Re: Java deserialization - any best practices for performances?

2009-07-23 Thread alopecoid

Hi Kenton,

Thanks for your reply.

> You can't continue to use a Builder after calling build().  Even if we made
> it so you could, it would be building an entirely new object, not reusing
> the old one.  We can't make it reuse the old one because that would break
> the immutability guarantee of message objects.

Hmm... that strikes me as strange. I understand that the Message
objects are immutable, but the Builders are as well? I thought that
they would work more along the lines of String and StringBuilder,
where String is obviously immutable and StringBuilder is mutable/
reusable.

> But seriously, object allocation with a modern generational garbage
> collector is extremely cheap, especially for objects that don't stick around
> very long.  So I don't think there's much to gain here.

While I agree that object allocation is relatively cheap in Java, I
have noticed that if you generate a lot of garbage, you have to also
spend some time tweaking the garbage collector settings to avoid long/
frequent garbage collection pauses. I know that there has been a lot
of recent work done in Java 7 (and experimentally in Java 6) to avoid
this, but I haven't had the opportunity to test this yet. In fact, I
find that often times this is the real difference in performance
between Java and C++ in the cases where C++ seems to perform
significantly faster... different object allocation practices (but
more importantly, implementation/design choices). I don't know how
well this holds true for a spectrum of different usage patterns, but
my experience has been more from the large scale data processing side
of things.

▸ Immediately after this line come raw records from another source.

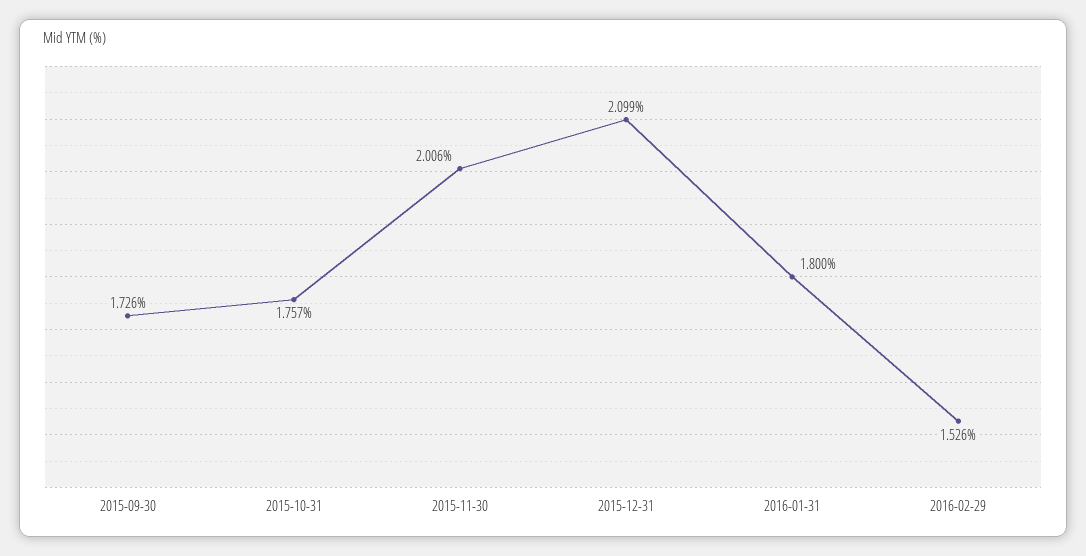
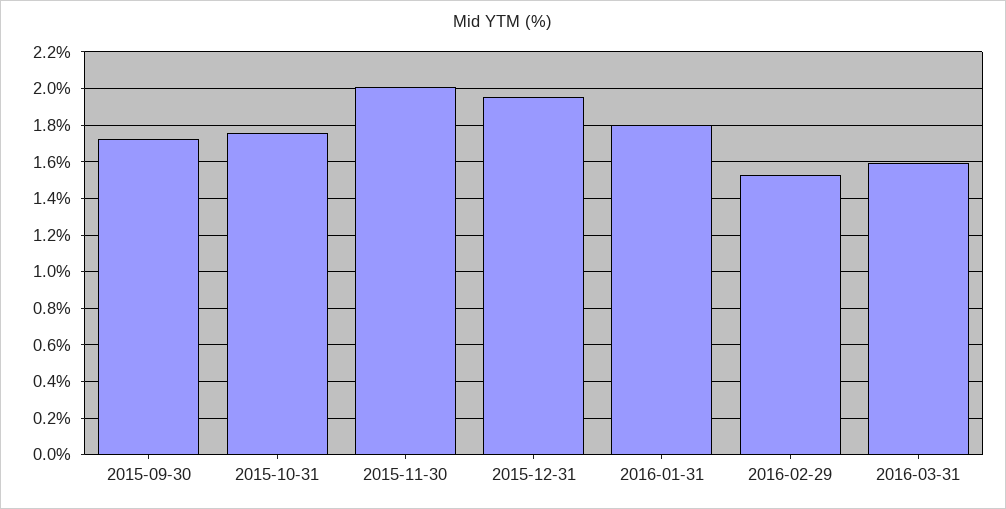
2015-12-31: 2.099 -> 1.95
2016-03-31: none -> 1.6

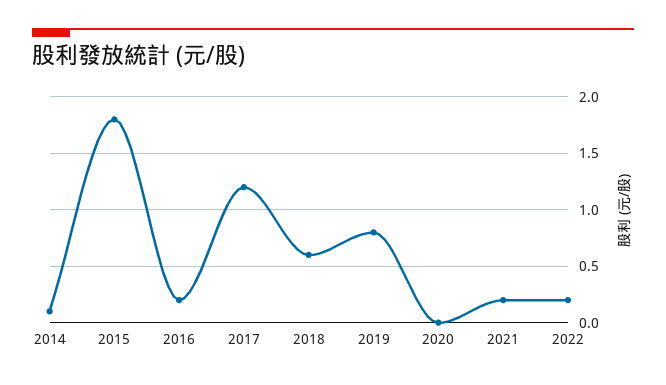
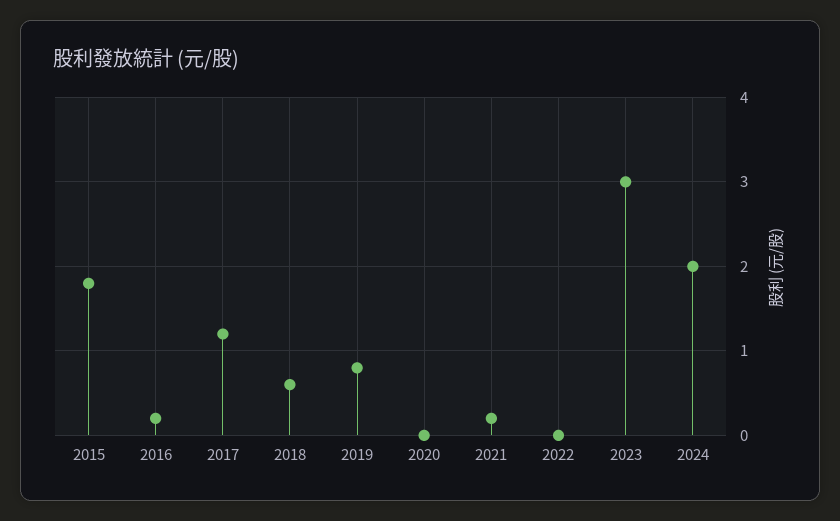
2014: 0.1 -> none
2022: 0.2 -> 0
2023: none -> 3
2024: none -> 2

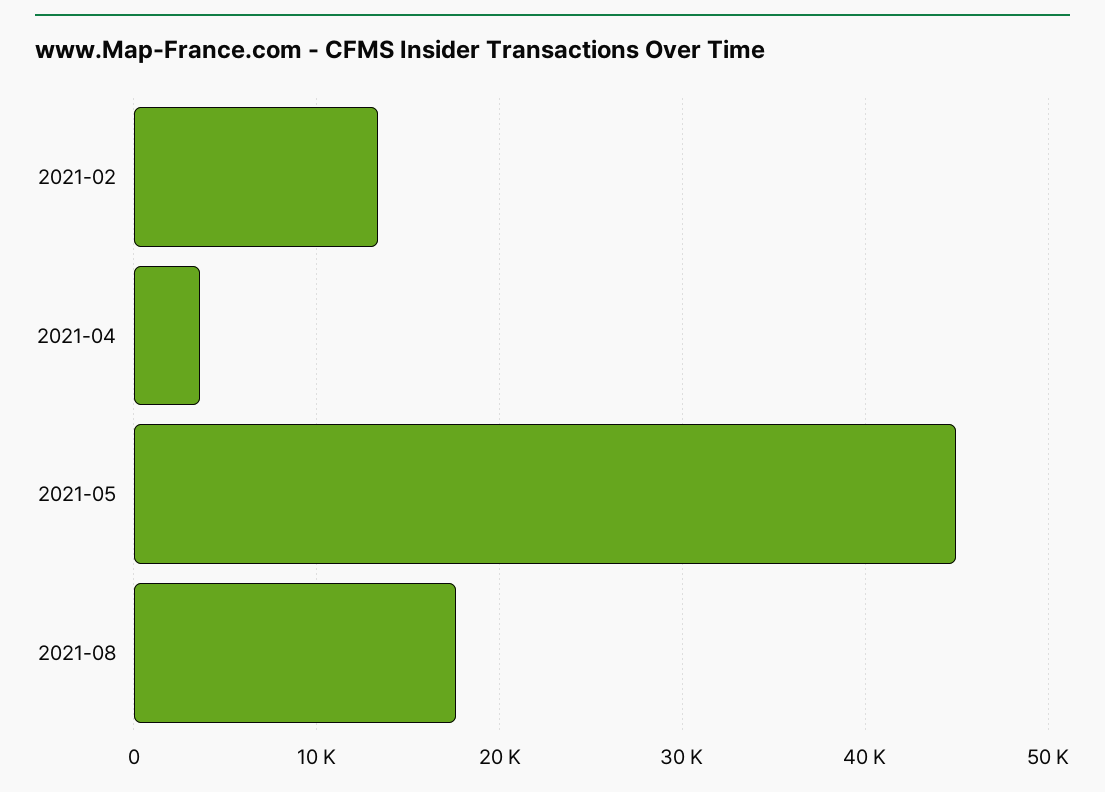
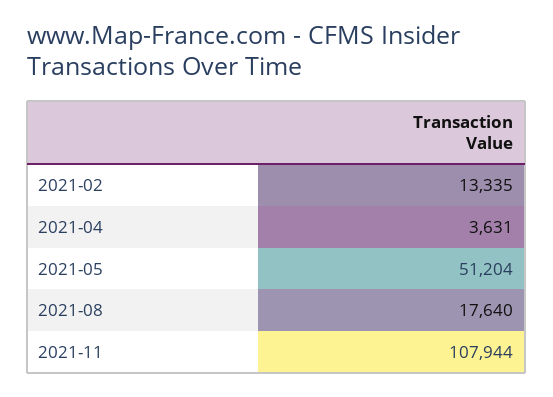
2021-05: 45000 -> 51204
2021-11: none -> 107944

And don't get me wrong, I'm actually one of the few people
(out of my closest colleagues) who think that data processing can and
should be done in Java over C++, but that's another discussion
entirely :)

But while we're on the subject, I have been looking for some rough
benchmarks comparing the performance of Protocol Buffers in Java
versus C++. Do you (the collective you) have any [rough] idea as to
how they compare performance wise? I am thinking more in terms of
batch-style processing (disk I/O, parsing centric) rather than RPC
centric usage patterns. Any experiences you can share would be great.

Thanks!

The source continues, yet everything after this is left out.